ASSIGNMENT:
Locate "font-style: none ->" in the records below, then copy its line and every following line exactly, without the pictures.
━━━ DATA FOR PROCESSING
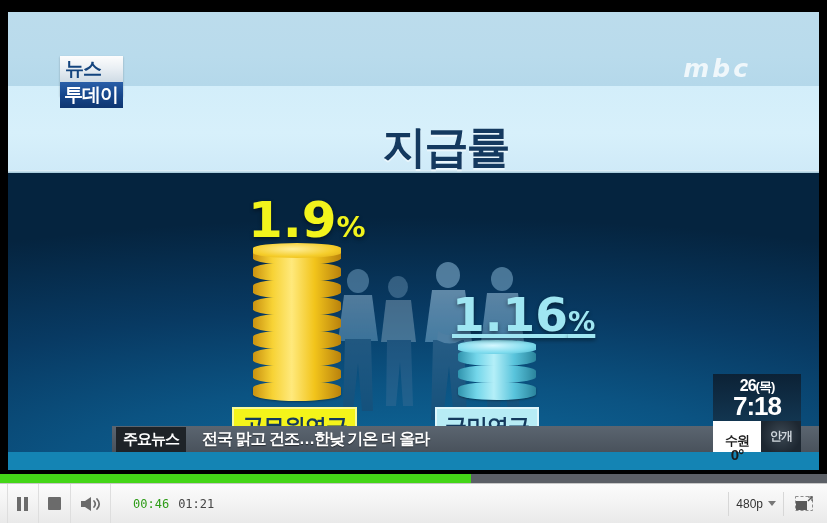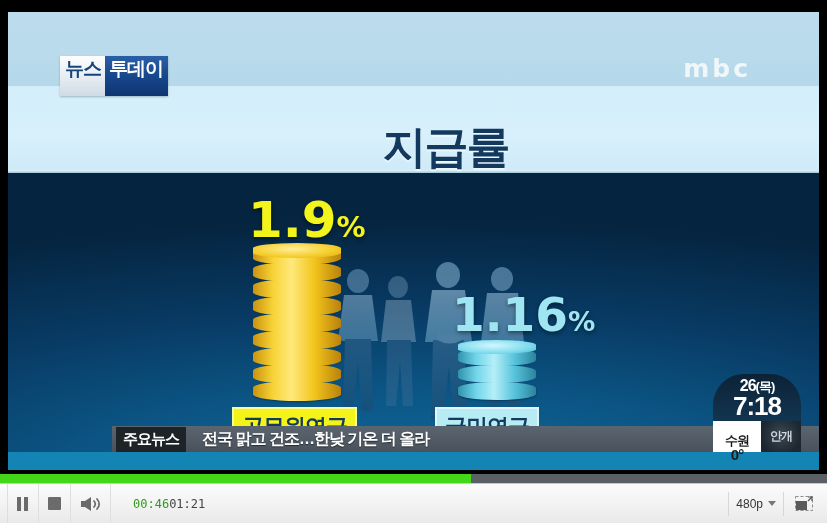"뉴스" .logo { flex-direction: none -> column }
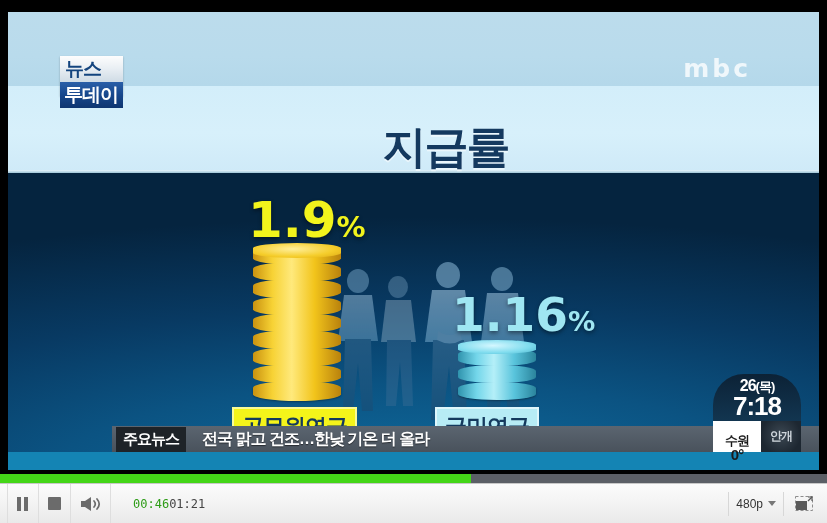"mbc" .mbc { font-style: none -> italic }
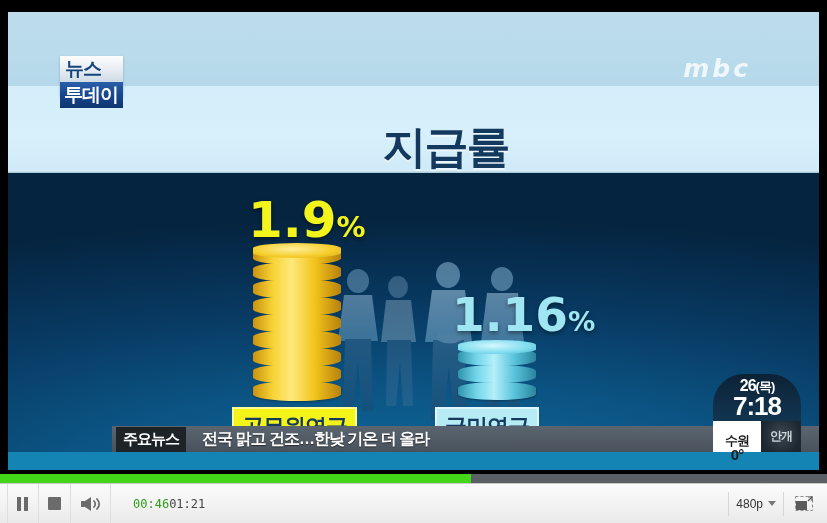"1.16%" div.val { text-decoration: none -> underline }
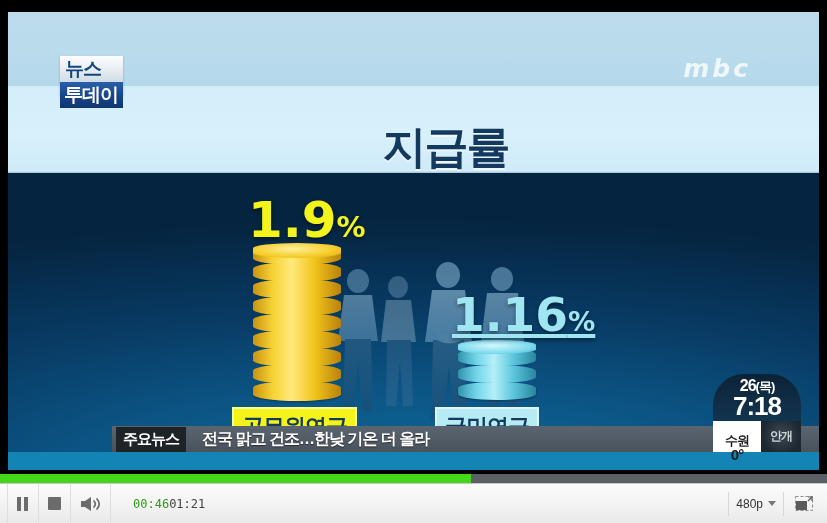"26(목)" .wx { border-radius: 31px -> none }
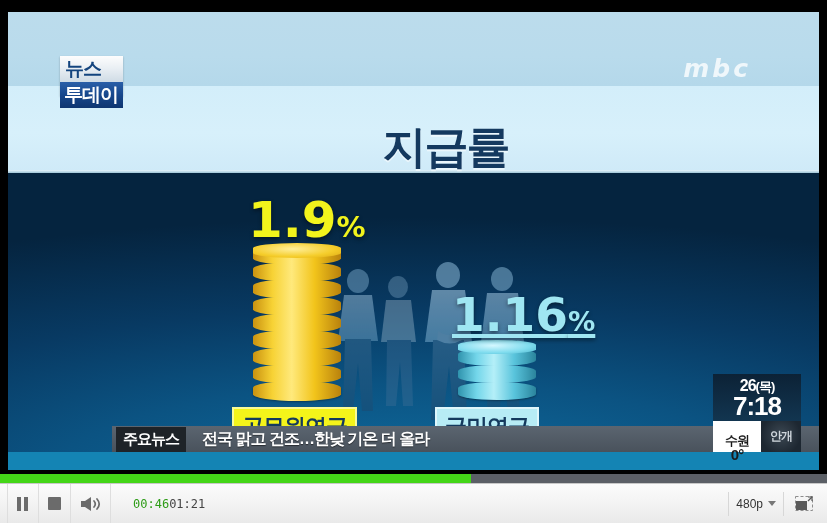"00:46" .times { gap: none -> 9px }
━━━━━━
TASK SOLUTION:
"mbc" .mbc { font-style: none -> italic }
"1.16%" div.val { text-decoration: none -> underline }
"26(목)" .wx { border-radius: 31px -> none }
"00:46" .times { gap: none -> 9px }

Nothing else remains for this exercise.